|
|
Gurucharan Karmakar at MGM Medical College and Hospital on Monday. (Srinivas)
|
Jamshedpur, Nov. 22: Maoists shot at and critically injured a 50-year-old man in Chakulia early today when they failed to find their target, a former rebel and the victim’s son-in-law.
Gurucharan Karmakar, who was shot twice in the abdomen, is battling for life at MGM Medical College and Hospital. He has been referred to Rajendra Institute of Medical Sciences (RIMS), Ranchi, for an emergency surgery, but his family has no money to pay ambulance expenses from the steel city to the capital.
It was around 3am that Karmakar, the father of four daughters, heard a knock on the door at his Dhuriduba village home, some 85km from the steel city.
“When I opened the door, five-six persons barged in and asked for my youngest son-in-law Nighu. When I said he was not at home, one of them dragged me outside and shot me twice,” Karmakar braved his pain to tell The Telegraph from the hospital bed.
SP (rural) Ranjit Prasad said Nighu was a resident of Belpahari in bordering West Midnapore district of Bengal. “He was a Naxalite who returned to the mainstream some time ago, and thus invited the wrath of rebels.
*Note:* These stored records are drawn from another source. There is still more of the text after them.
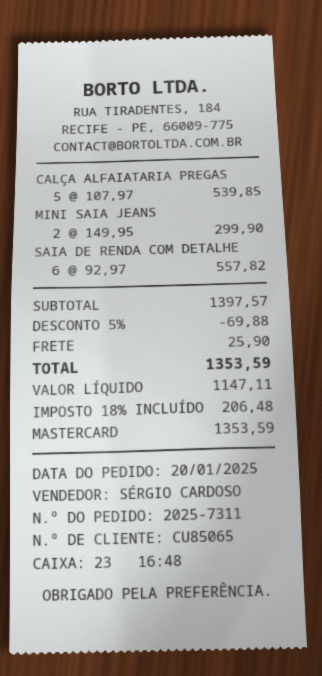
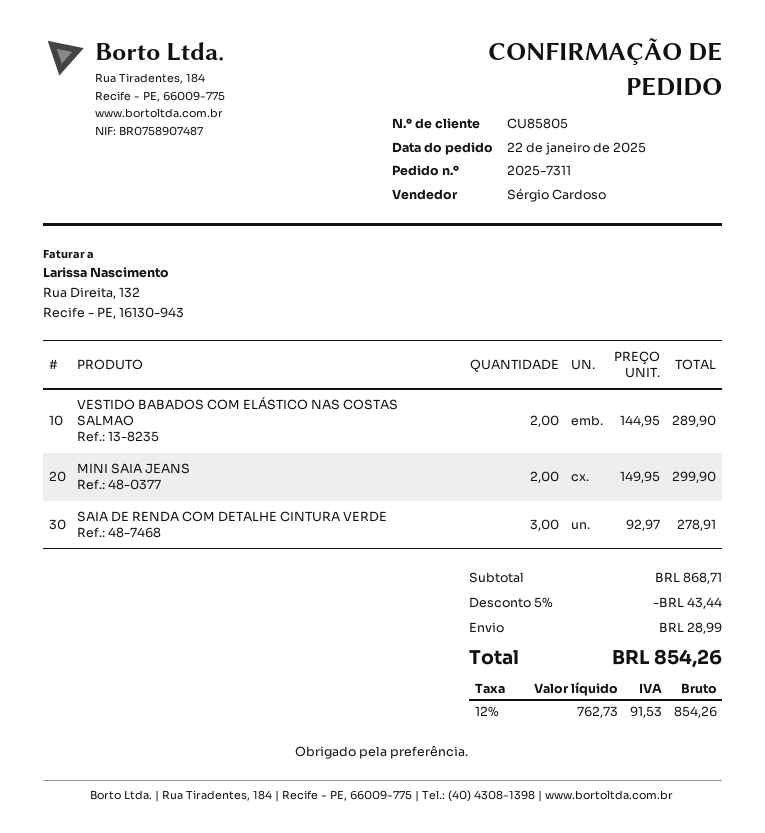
order date: 2025-01-20 -> 2025-01-22
customer number: CU85065 -> CU85805
CALÇA ALFAIATARIA PREGAS: 5 x 107.97 = 539.85 -> none
SAIA DE RENDA COM DETALHE: 6 x 92.97 = 557.82 -> 3 x 92.97 = 278.91
VESTIDO BABADOS COM ELÁSTICO NAS COSTAS SALMAO: none -> 2 x 144.95 = 289.90
subtotal: 1397.57 -> 868.71
discount: 5% = 69.88 -> 5% = 43.44
shipping: 25.90 -> 28.99
net: 1147.11 -> 762.73
tax: 18% = 206.48 -> 12% = 91.53
total: 1353.59 -> 854.26

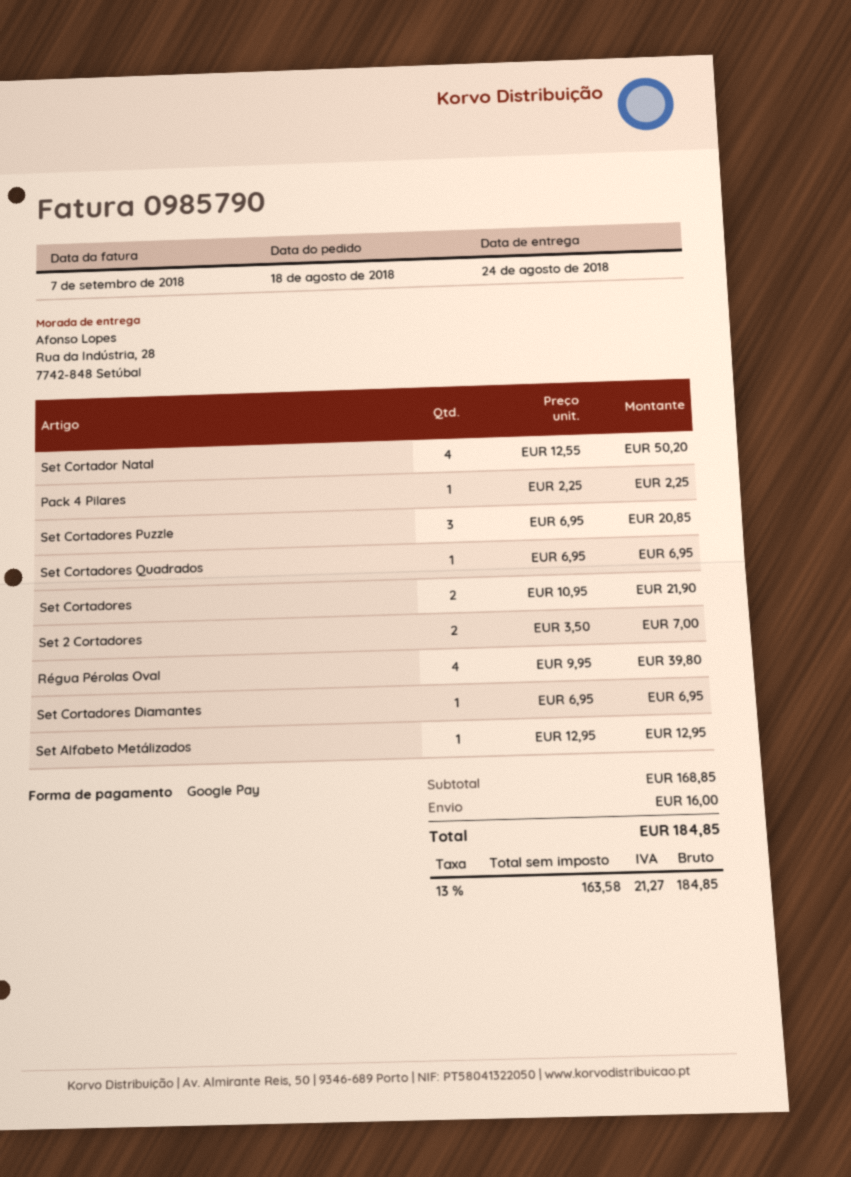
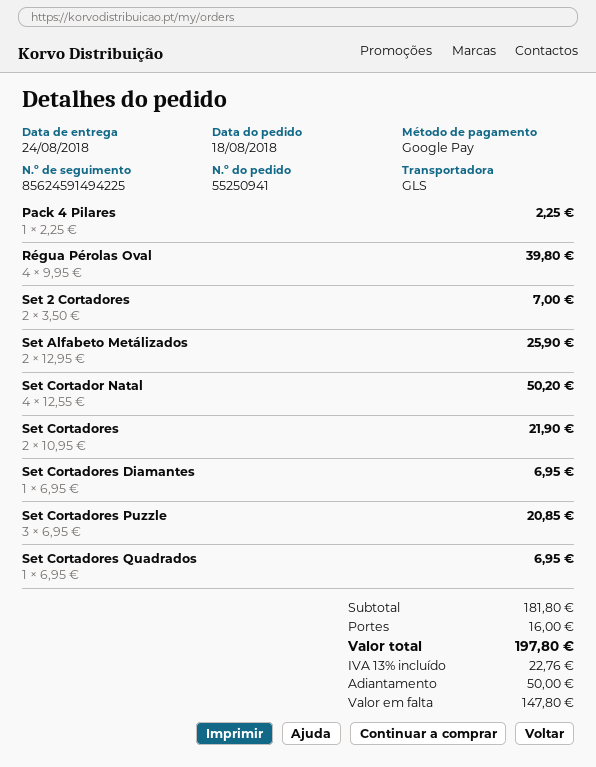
Set Alfabeto Metálizados: 1 x 12.95 = 12.95 -> 2 x 12.95 = 25.90
subtotal: 168.85 -> 181.80
tax: 13% = 21.27 -> 13% = 22.76
total: 184.85 -> 197.80

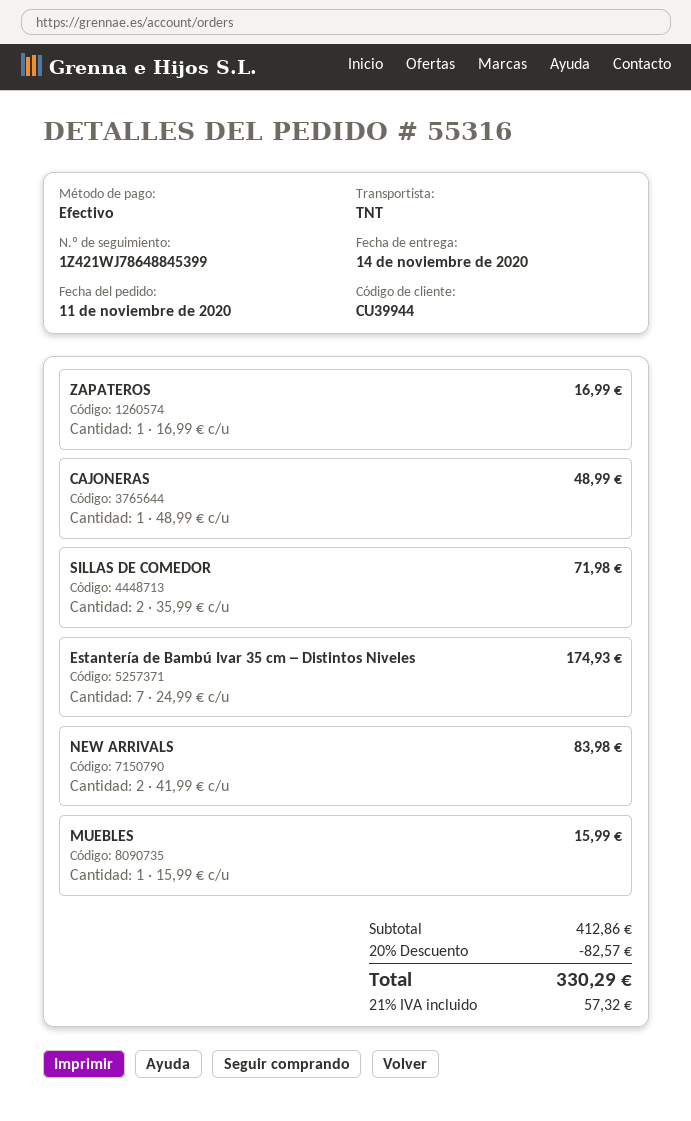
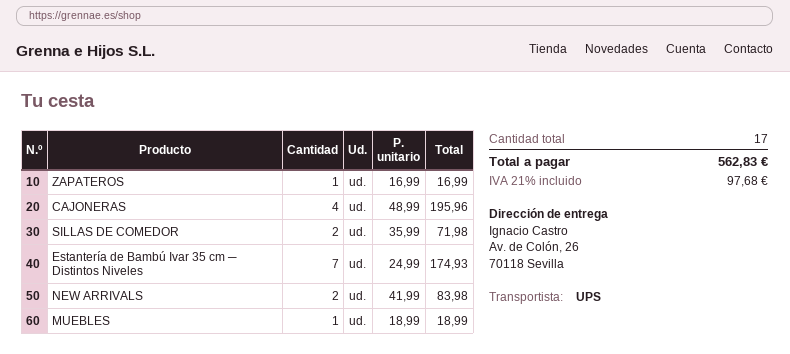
shipping method: TNT -> UPS
CAJONERAS: 1 x 48.99 = 48.99 -> 4 x 48.99 = 195.96
MUEBLES: 1 x 15.99 = 15.99 -> 1 x 18.99 = 18.99
discount: 20% = 82.57 -> none
tax: 21% = 57.32 -> 21% = 97.68
total: 330.29 -> 562.83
We suspect the firing was meant to inflict injuries on his father-in-law as a warning,” he said.
Hospital sources said while one bullet had entered and exited Karmakar’s body, the other was still lodged inside, calling for immediate surgery. The MGM authorities referred the case to RIMS soon after the victim was brought in, but his poor family is helpless.
Karmakar, who earns his living as a farmer, needs to cough up Rs 1,200 as fuel expenses for the ambulance.
MGM superintendent Dr S.S. Prasad said they did not have any fund to provide free ambulance to patients.
The health department has provisions to bear ambulance and diagnosis expenses for poor patients, but only from Sabar and Birhor tribes.
Dipali Karmakar, a niece of the victim, admitted before The Telegraph that they were penniless.
“We have no option but to sit here and hope he will survive. We have somehow paid for medicines and have no money left to pay for the ambulance,” she said.